Не сон увидел я, осмотрев замкнутый круг залива, а действительное парусное судно, стоявшее в двух кабельтовых от меня, почти у самых деревьев, бывших выше его мачт. Второй корабль, опрокинутый, отражался на глубине. Встряхнутый так, как если бы меня, сонного, швырнули с постели в воду, я взобрался на камень и, соскочив, зашел берегом к кораблю с кормы, разобрав в клочья куртку: так было густо заплетено вокруг, среди лиан и стволов. Я не ошибся. Это была «Бегущая по волнам», судно, покинутое экипажем, оставленное воде, ветру и одиночеству. На реях не было парусов. На мой крик никто не явился. Шлюпка, полная до половины водой, лежала на боку, на краю обрыва. Я поднял заржавевшую пустую жестянку, вычерпал воду и, как весла лежали рядом, достиг судна, взобравшись на палубу по якорному тросу, с кормы.
По всему можно было судить, что корабль оставлен здесь больше года назад. Палуба проросла травой; у бортов намело листьев и сучьев. По реям, обвив их, спускались лианы, стебли которых, усеянные цветами, раскачивались, как обрывки снастей. Я сошел внутрь и вздрогнул, потому что маленькая змея, единственно оживляя салон, явила мне свою причудливую и красиво-зловещую жизнь, скользнув по ковру за угол коридора. Потом пробежала мышь. Я зашел в вашу каюту, где среди беспорядка, разбитой посуды и валяющихся на полу тряпок, открыл кучу огромных карабкающихся жуков грязного зеленого цвета. Внутри было душно — нравственно душно, как если бы меня похоронили здесь, причислив к жукам. Я опять вышел на палубу, затем в кухню, кубрик; вежде был голый беспорядок, полный мусора и москитов. Неприятная оторопь, стеснение и тоска напали на меня. Я предоставил розыски шкиперу, который подвел в это время катер к «Бегущей», и его матросам, огласившим залив возгласами здорового изумления и ретиво принявшимся забирать все, что годилось для употребления. Мои знакомые, служащие биологической станции, тоже поддались азарту находок и провели полдня, убивая палками змей, а также обшаривая все углы, в надежде открыть следы людей. Но журнала и никаких бумаг не было; лишь в столе капитанской каюты, в щели дальнего угла ящика застрял обрывок письма; он хранится у меня, и я покажу вам его как-нибудь.

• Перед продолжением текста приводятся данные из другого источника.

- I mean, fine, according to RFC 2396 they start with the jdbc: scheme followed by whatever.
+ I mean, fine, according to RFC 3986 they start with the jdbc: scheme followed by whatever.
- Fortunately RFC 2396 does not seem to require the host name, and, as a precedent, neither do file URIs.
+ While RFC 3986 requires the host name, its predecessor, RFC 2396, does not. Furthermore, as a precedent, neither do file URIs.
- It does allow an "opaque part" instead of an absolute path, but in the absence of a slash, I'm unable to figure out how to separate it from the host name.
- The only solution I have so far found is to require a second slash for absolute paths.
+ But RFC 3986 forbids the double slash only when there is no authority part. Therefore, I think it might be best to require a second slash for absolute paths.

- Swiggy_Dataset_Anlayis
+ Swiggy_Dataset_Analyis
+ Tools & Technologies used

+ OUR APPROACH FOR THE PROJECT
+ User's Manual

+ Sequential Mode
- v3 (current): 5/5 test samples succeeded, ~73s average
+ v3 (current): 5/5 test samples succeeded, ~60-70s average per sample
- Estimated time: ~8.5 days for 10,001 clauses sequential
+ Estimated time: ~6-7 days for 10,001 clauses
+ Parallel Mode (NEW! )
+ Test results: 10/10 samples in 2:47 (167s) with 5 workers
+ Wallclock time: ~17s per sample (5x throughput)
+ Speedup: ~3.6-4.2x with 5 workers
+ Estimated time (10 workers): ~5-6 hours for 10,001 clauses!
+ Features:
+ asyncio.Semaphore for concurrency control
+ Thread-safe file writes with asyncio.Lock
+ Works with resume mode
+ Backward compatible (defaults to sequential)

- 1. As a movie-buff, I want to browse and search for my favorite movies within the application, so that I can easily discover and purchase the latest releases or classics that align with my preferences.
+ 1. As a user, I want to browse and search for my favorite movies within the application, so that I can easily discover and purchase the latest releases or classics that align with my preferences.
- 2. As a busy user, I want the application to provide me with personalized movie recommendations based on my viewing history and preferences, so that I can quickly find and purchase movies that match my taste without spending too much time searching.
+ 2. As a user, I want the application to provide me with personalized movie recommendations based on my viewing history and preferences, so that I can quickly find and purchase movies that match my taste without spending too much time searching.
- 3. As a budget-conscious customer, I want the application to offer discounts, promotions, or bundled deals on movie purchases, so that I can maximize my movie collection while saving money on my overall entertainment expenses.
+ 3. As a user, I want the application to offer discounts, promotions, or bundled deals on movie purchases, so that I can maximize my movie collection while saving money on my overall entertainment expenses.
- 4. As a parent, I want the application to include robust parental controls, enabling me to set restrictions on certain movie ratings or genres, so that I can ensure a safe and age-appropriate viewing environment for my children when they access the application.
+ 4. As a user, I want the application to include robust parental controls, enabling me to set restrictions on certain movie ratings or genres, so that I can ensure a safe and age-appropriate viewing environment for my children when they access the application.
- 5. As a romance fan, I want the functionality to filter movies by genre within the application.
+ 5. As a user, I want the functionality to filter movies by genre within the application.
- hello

— Могу ли я надеяться, что вы прочтете это письмо, которого я не хотел… Должно быть, писавший разорвал письмо сам. Но догадка есть также и вопрос, который решать не мне.
Я стоял на палубе, смотря на верхушки мачт и вершины лесных великанов-деревьев, бывших выше мачт, над которыми еще выше шли безучастные, красивые облака. Оттуда свешивалась, как застывший дождь, сеть лиан, простирая во все стороны щупальца, надеющихся, замерших завитков на конце висящих стеблей. Легкий набег ветра привел в движение эту перепутанную по всему устойчивому на их пути армию озаренных солнцем спиралей и листьев. Один завиток, раскачиваясь взад-вперед очень близко от клотика грот-мачты, не повис вертикально, когда ветер спал, а остался под небольшим углом, как придержанный на подъеме маятник. Он делал усилие. Слегка поддал ветер, и, едва коснувшись дерева, завиток мгновенно обвился вокруг мачты, дрожа, как струна.
Дэзи, став тихой, неподвижно смотрела на Филатра сквозь пелену слез, застилавших ее глаза.
— Что с тобой? — сказал я, сам взволнованный, так как ясно представил все, что видел Филатр.
— О, — прошептала она, боясь говорить громко, чтобы не расплакаться. — Это так прекрасно! И так грустно и так хорошо, что это все — так!
Я имел глупость спросить, чем она так поражена.
— Не знаю, — ответила Дэзи, вытирая глаза. — Потом я узнаю. Рассказывайте, дорогой доктор.
Заметив ее нервность, Филатр сократил рассказ свой.
Они выбрались из лабиринта островов с изрядным трудом. Надеясь когда-нибудь встретить меня, Филатр постарался разузнать через Брауна о судьбе «Бегущей». Лишь спустя два месяца он получил сведения. «Бегущая по волнам» была продана Эку Летри за полцены и ушла в Аквитэн тотчас после продажи под командой капитана Геруда. С тех пор о ней никто ничего не слышал. Стала ли она жертвой темного замысла, неизвестного никому плана, или спаслась в дебрях реки от преследований врага; вымер ли ее экипаж от эпидемии, или, бросив судно, погиб в чаще от голода и зверей? — узнать было нельзя. Лишь много лет спустя, когда по Тавассе стали находить золото, возникло предположение авантюры, золотой мечты, способной обращать взрослых в детей, но и с этим, кому была охота, мирился только тот, кто не мог успокоиться на неизвестности. «Бегущая» была оставлена там, где на нее случайно наткнулся катер, так как не нашлось охотников снова разыскивать ограбленное дотла судно, с репутацией, питающей суеверия.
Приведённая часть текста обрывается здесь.